Nous, citoyens français, juifs et musulmans, refusons le piège de la mise en opposition de nos douleurs et appelons ensemble à un sursaut de solidarité. Aujourd’hui, notre pays, la France, connaît une explosion des actes antisémites et des actes antimusulmans.
En 2025, 1 320 actes antisémites ont été recensés. Les actes antimusulmans sont également en forte hausse : 326 faits en 2025, soit près de 90 % d’augmentation en un an. Mais derrière ces chiffres bruts, il y a des vies brisées. Il y a des synagogues et des mosquées profanées, des écoles placées sous protection policière, des commerces tagués de menaces. Il y a des agressions dans la rue parce qu’un homme porte une kippa, des insultes dans les transports parce qu’une femme porte le hidjab, des élèves pris à partie dans une cour d’école à cause de leur nom.
Ces chiffres ne sont pas des statistiques. Ce sont des visages. Des familles. Nos familles. Ce sont des enfants qui rentrent de l’école par un autre chemin. Ce sont des drames qui vont jusqu’au meurtre. C’est le produit d’un climat politique où la division devient une stratégie. D’un débat public qui se radicalise en opposant constamment nos souffrances et nos mémoires.

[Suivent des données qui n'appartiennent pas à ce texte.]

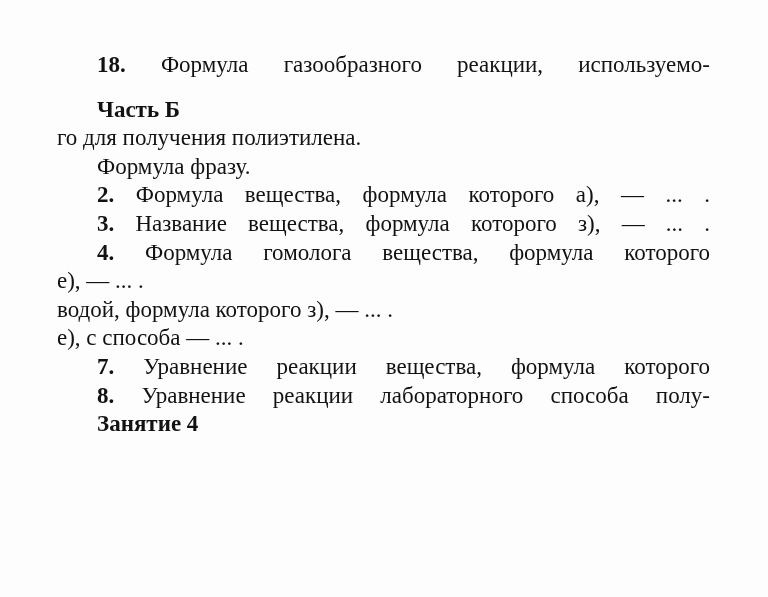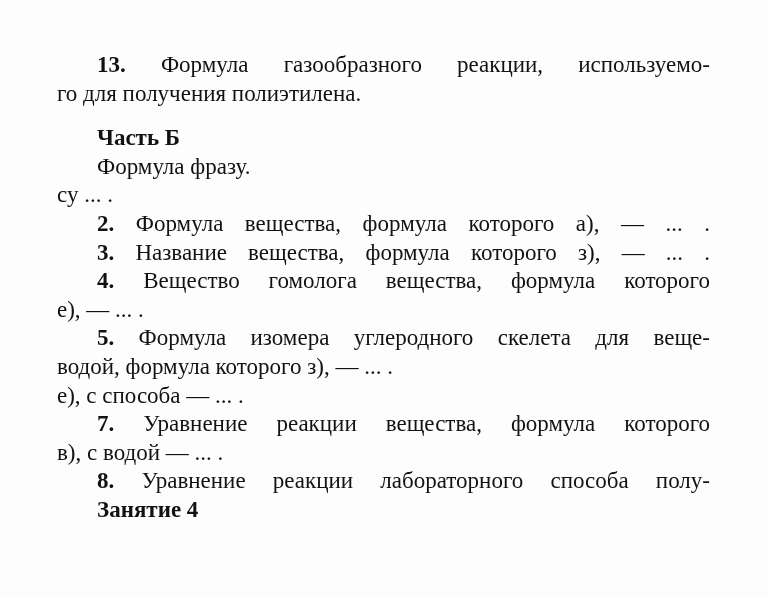"13." b.num { text: 13 -> 18 }
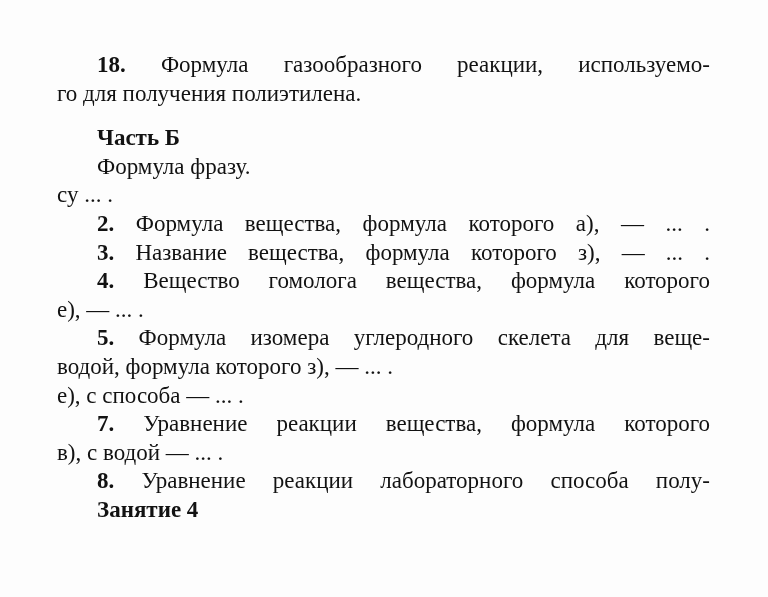"го для получения полиэтилена." div.line { order: before "Часть Б" -> after "Часть Б" }
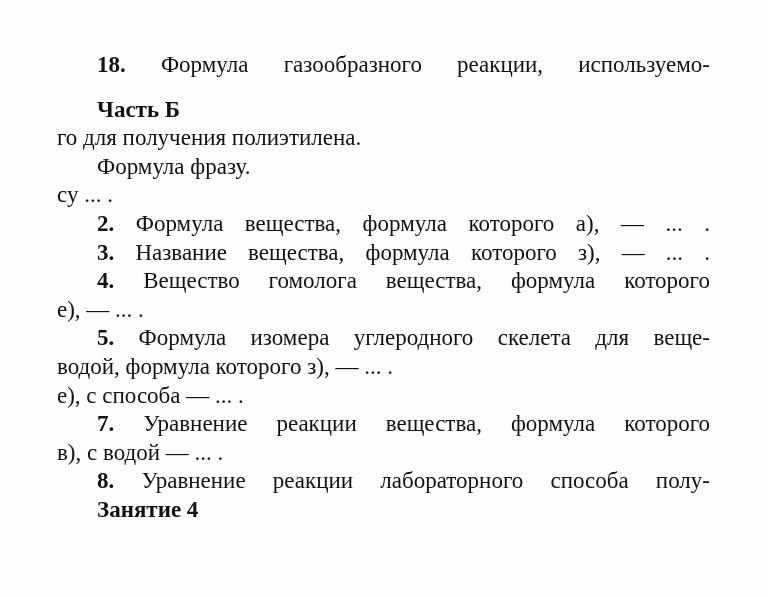"су ... ." div.line { html: <div><span>су ... .</span></div> -> none }
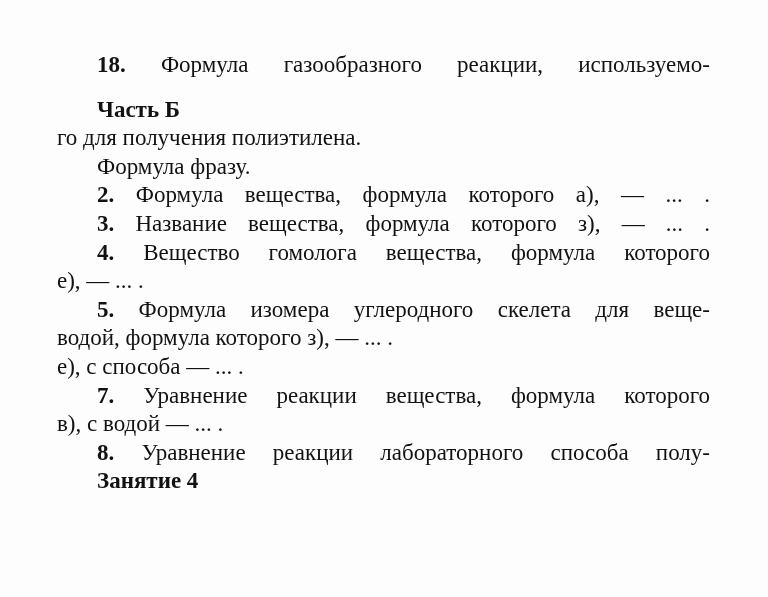"Вещество гомолога вещества, формула" span { text: Вещество -> Формула }
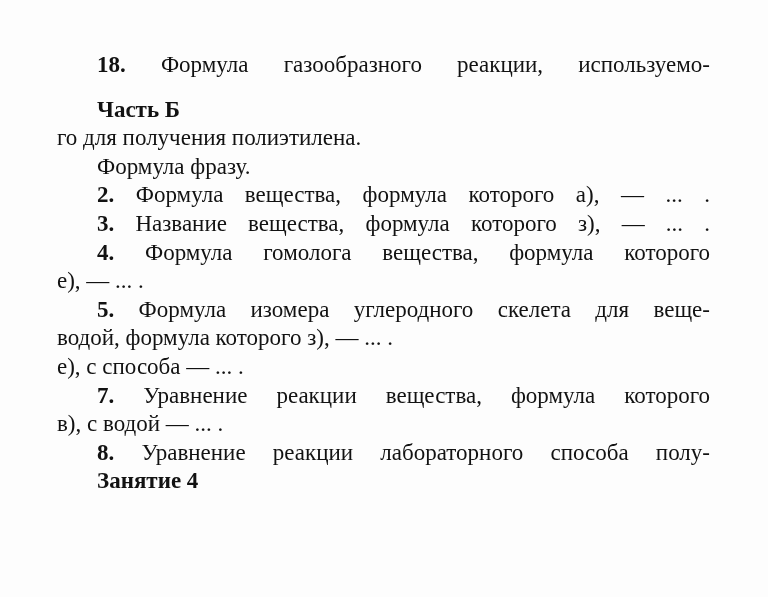"5. Формула изомера углеродного скелета" div.line { html: <div><b>5.</b><span> Формула изомера углеродного скелета для веще-</span></div> -> none }
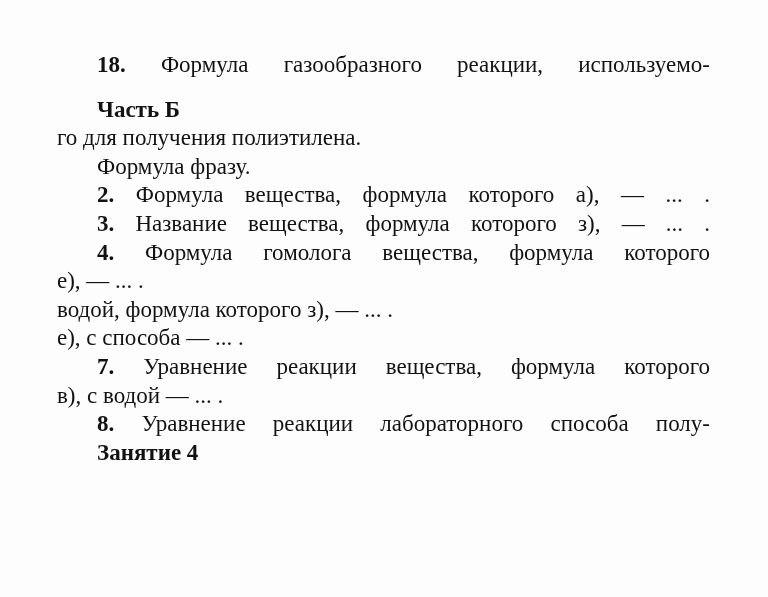"в), с водой — ..." div.line { html: <div><span>в), с водой — ... .</span></div> -> none }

Nous sommes français, juifs et musulmans. Nous appartenons à une génération façonnée par les fractures autant que par la promesse républicaine. Nous avons connu le 11 septembre 2001 et l’entrée brutale dans une ère de suspicion mondiale, où des millions de musulmans furent assimilés à la violence terroriste. Nous avons connu le 21 avril 2002, lorsque l’extrême droite accéda au second tour de l’élection présidentielle.
Violence réelle
Nous avons connu, en 2005, la mort de Zyed Benna et de Bouna Traoré, drames qui ont creusé un fossé de défiance et de colère. Nous avons connu, en 2006, l’enlèvement et le meurtre d’Ilan Halimi, assassiné parce que juif. Nous avons connu, en 2012, les assassinats antisémites de Toulouse : des enfants et un enseignant abattus devant une école parce qu’ils étaient juifs. Nous avons connu, en 2015, les attentats de Charlie Hebdo, de l’Hyper Cacher, du Bataclan, du Stade de France et des terrasses. Des vies massacrées au nom d’une idéologie meurtrière.